*WORKING DATA*.
☆ ☆ ☆ ☆ ☆

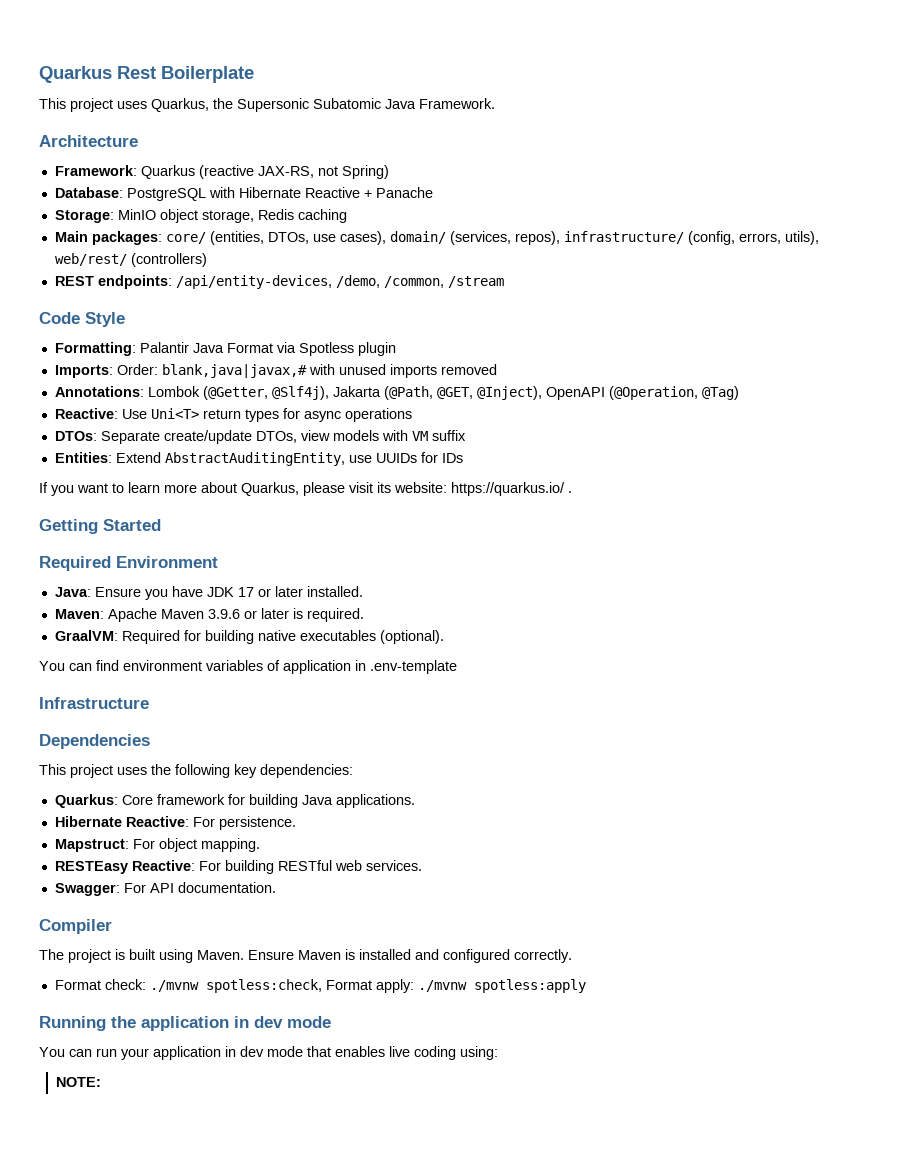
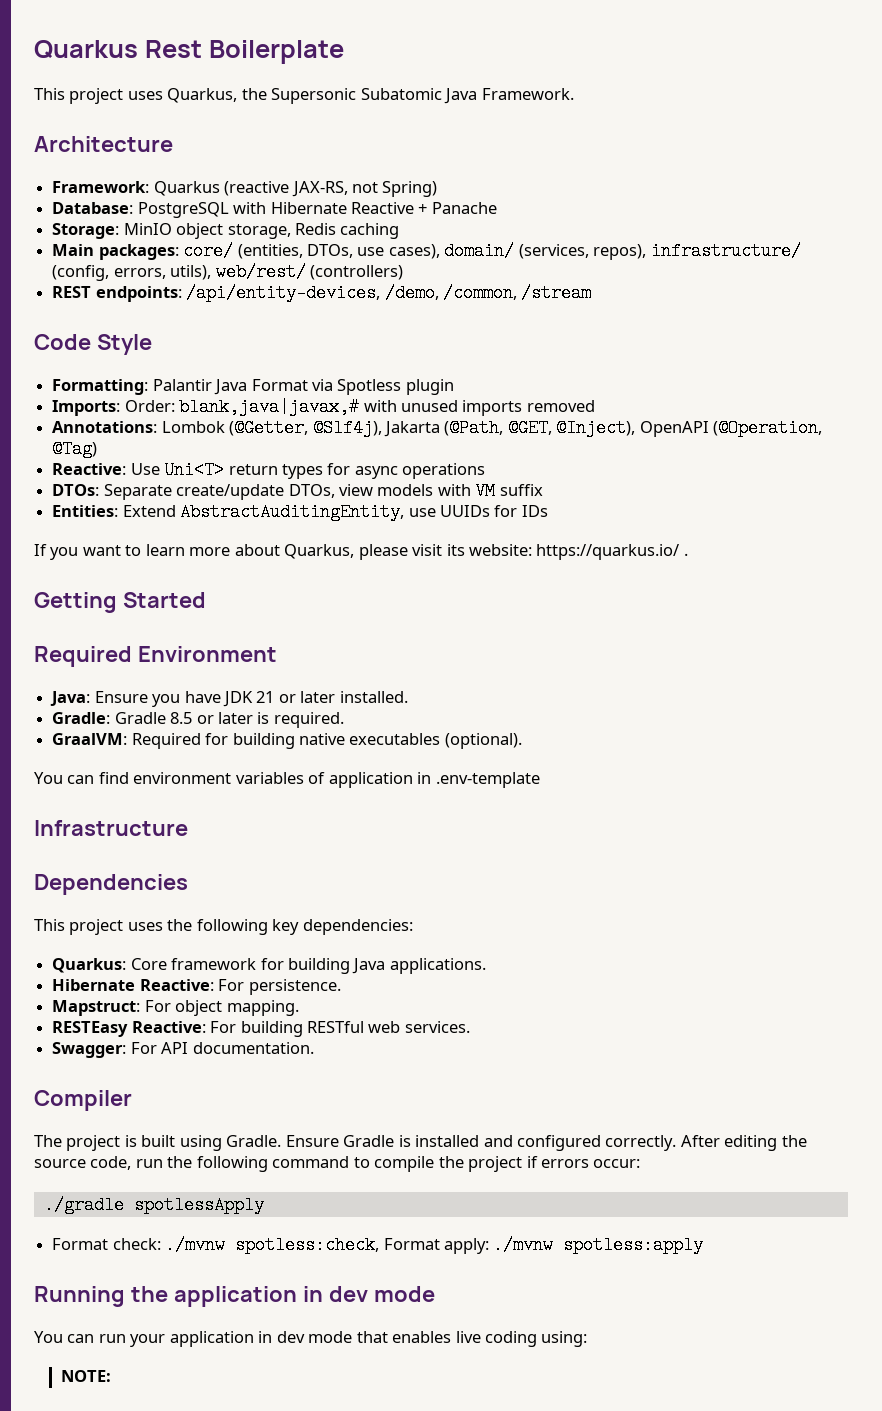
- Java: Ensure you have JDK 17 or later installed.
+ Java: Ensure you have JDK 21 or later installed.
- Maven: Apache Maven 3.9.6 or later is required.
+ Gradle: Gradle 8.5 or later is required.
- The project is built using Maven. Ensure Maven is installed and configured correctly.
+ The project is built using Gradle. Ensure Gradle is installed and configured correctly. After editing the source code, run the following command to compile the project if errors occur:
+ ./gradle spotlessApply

☆ ☆ ☆ ☆ ☆

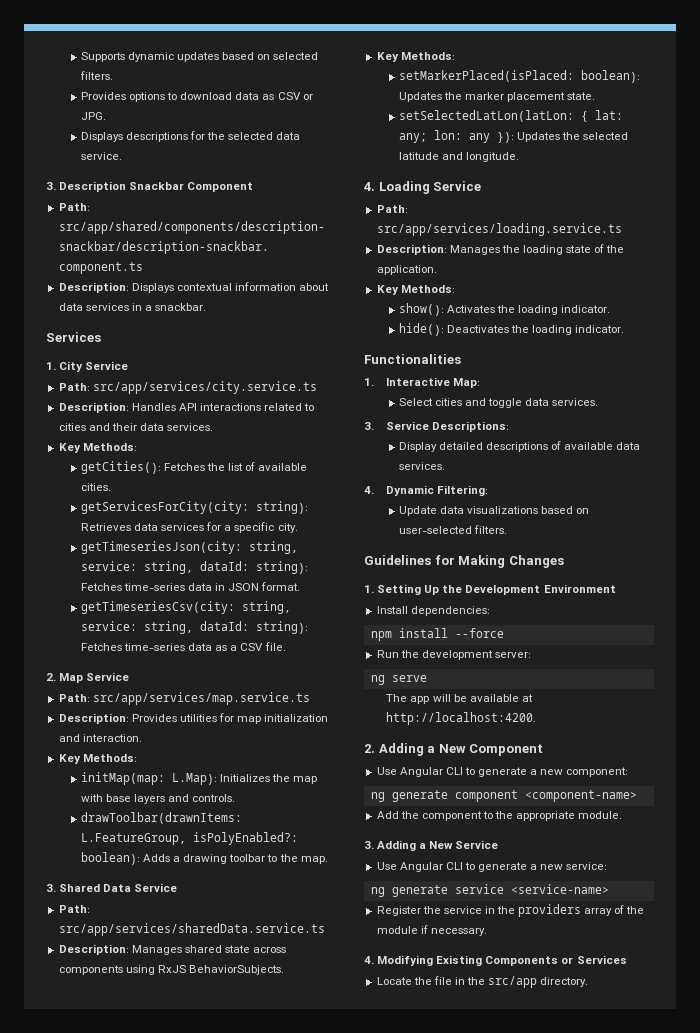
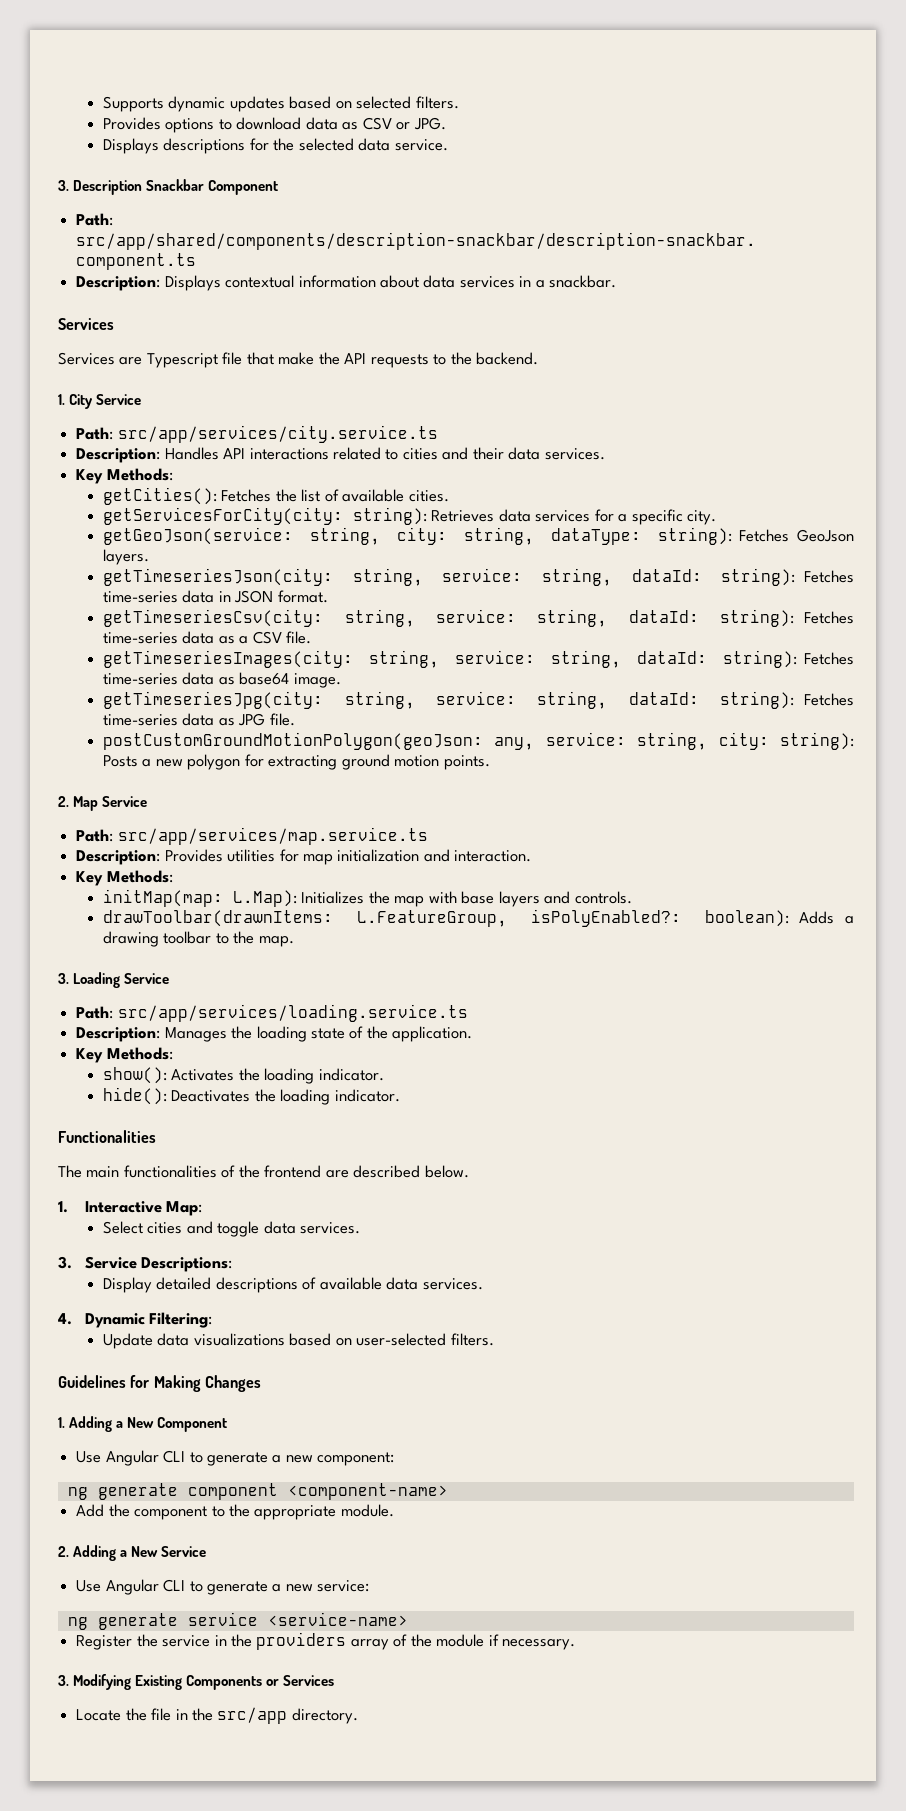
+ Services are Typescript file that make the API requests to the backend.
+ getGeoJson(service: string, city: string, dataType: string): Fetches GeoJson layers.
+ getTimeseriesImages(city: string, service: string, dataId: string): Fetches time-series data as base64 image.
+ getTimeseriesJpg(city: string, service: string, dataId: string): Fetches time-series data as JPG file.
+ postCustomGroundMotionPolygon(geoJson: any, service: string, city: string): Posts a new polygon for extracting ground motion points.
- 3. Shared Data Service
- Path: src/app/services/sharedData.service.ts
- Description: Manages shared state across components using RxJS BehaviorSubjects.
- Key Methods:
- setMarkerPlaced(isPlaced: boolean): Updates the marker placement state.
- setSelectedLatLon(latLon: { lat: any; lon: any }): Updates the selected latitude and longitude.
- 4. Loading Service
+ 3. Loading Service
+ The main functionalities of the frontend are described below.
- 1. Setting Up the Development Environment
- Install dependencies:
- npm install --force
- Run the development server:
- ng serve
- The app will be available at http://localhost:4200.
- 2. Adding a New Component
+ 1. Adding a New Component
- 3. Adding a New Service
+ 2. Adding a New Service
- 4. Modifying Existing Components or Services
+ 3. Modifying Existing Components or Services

☆ ☆ ☆ ☆ ☆

*EXERCISE INSTRUCTIONS*. Repeat exactly the lines above from the one with "to the backend." up to and including the one with "3. Modifying Existing Components or Services". No other line belongs in the reply.

*RESPONSE FOR THIS EXERCISE*.
+ Services are Typescript file that make the API requests to the backend.
+ getGeoJson(service: string, city: string, dataType: string): Fetches GeoJson layers.
+ getTimeseriesImages(city: string, service: string, dataId: string): Fetches time-series data as base64 image.
+ getTimeseriesJpg(city: string, service: string, dataId: string): Fetches time-series data as JPG file.
+ postCustomGroundMotionPolygon(geoJson: any, service: string, city: string): Posts a new polygon for extracting ground motion points.
- 3. Shared Data Service
- Path: src/app/services/sharedData.service.ts
- Description: Manages shared state across components using RxJS BehaviorSubjects.
- Key Methods:
- setMarkerPlaced(isPlaced: boolean): Updates the marker placement state.
- setSelectedLatLon(latLon: { lat: any; lon: any }): Updates the selected latitude and longitude.
- 4. Loading Service
+ 3. Loading Service
+ The main functionalities of the frontend are described below.
- 1. Setting Up the Development Environment
- Install dependencies:
- npm install --force
- Run the development server:
- ng serve
- The app will be available at http://localhost:4200.
- 2. Adding a New Component
+ 1. Adding a New Component
- 3. Adding a New Service
+ 2. Adding a New Service
- 4. Modifying Existing Components or Services
+ 3. Modifying Existing Components or Services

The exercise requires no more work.